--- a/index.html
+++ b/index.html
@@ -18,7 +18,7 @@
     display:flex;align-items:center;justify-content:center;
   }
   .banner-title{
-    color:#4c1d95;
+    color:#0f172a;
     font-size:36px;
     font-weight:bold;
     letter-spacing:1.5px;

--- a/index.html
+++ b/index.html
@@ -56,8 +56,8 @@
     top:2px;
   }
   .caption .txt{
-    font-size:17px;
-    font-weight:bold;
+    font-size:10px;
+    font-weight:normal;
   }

==

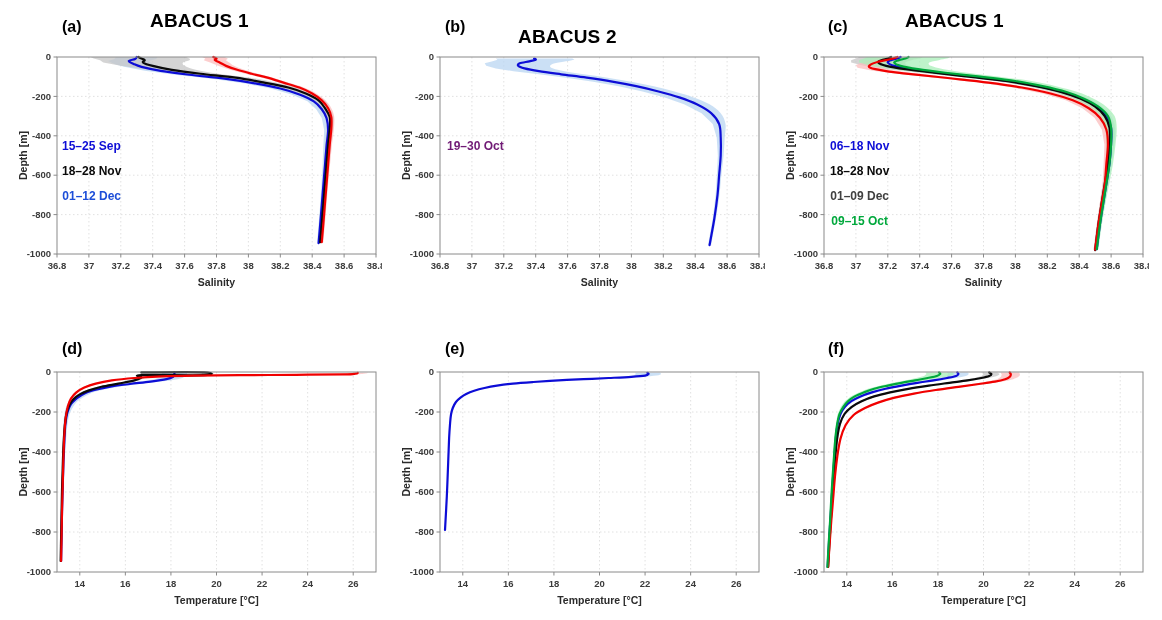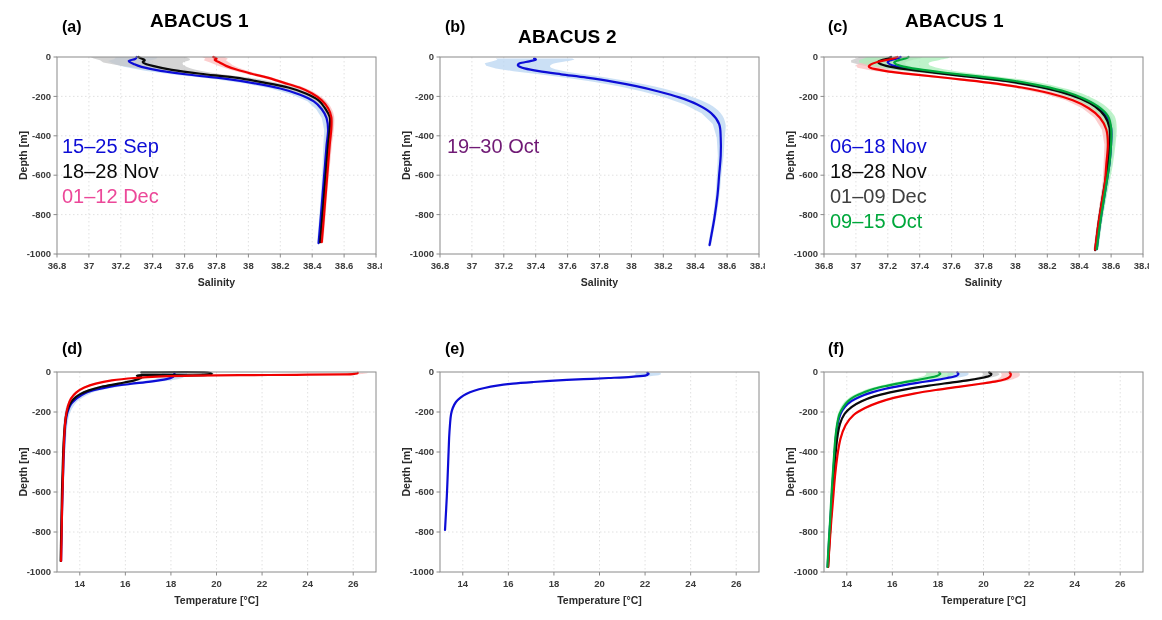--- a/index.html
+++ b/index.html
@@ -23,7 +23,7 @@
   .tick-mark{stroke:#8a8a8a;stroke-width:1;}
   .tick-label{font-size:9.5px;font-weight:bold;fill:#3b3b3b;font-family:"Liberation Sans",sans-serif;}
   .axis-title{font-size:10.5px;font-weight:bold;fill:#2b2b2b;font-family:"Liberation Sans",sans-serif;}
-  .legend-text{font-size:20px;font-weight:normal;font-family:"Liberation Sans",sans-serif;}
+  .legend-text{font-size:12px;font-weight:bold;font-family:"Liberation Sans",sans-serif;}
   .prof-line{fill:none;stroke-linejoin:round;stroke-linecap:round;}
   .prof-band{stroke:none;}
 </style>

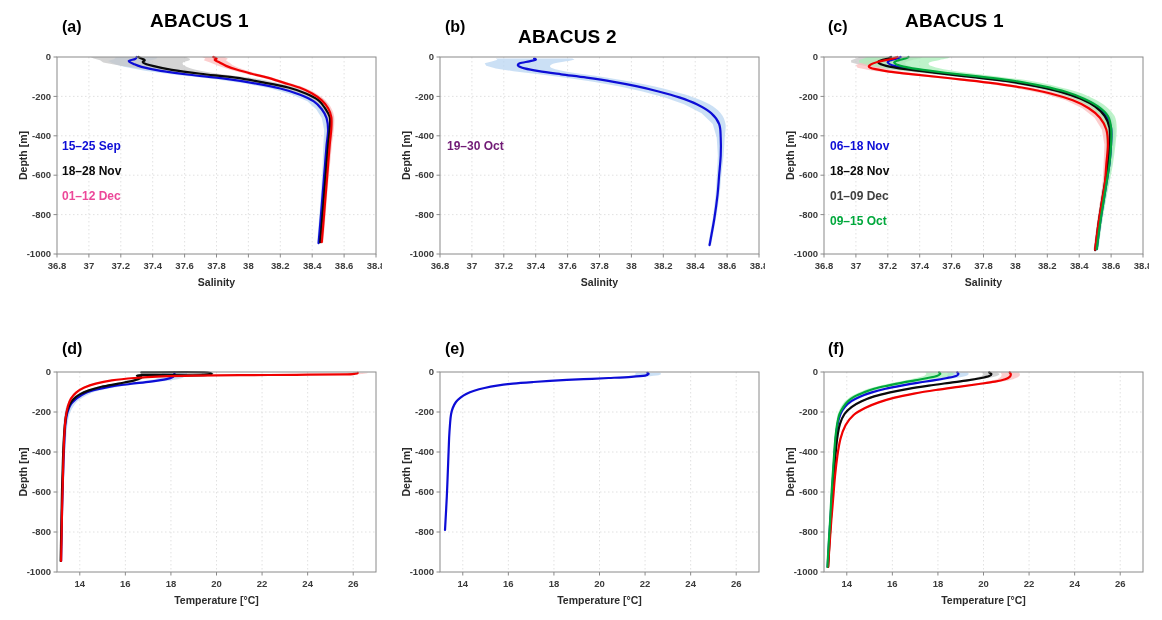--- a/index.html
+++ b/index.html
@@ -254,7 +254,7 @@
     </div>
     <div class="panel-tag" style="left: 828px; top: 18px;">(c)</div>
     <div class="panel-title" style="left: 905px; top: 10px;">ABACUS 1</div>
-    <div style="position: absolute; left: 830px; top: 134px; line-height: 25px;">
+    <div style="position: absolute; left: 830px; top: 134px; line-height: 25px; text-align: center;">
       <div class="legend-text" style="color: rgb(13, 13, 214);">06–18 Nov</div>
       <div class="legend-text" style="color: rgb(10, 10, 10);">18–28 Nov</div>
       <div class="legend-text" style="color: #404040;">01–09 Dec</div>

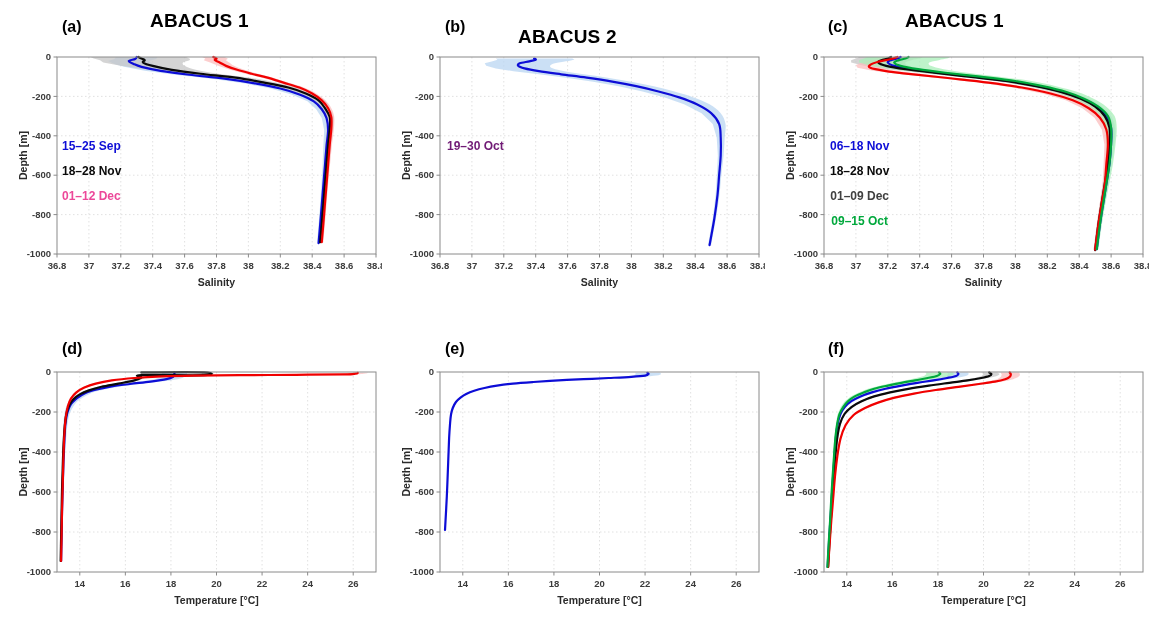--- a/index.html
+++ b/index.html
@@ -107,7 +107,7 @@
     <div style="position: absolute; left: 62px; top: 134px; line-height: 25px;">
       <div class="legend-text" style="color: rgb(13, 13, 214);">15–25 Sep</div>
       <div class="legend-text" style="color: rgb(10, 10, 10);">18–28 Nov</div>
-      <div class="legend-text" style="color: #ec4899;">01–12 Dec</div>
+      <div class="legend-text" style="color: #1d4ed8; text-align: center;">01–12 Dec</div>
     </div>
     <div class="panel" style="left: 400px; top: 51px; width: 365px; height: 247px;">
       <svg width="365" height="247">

■ **Exercise requirements**: Given the data above, which lines hold the string "absolute"? Return them.

■ **Exercise solution**:
-    <div style="position: absolute; left: 830px; top: 134px; line-height: 25px;">
+    <div style="position: absolute; left: 830px; top: 134px; line-height: 25px; text-align: center;">
     <div style="position: absolute; left: 62px; top: 134px; line-height: 25px;">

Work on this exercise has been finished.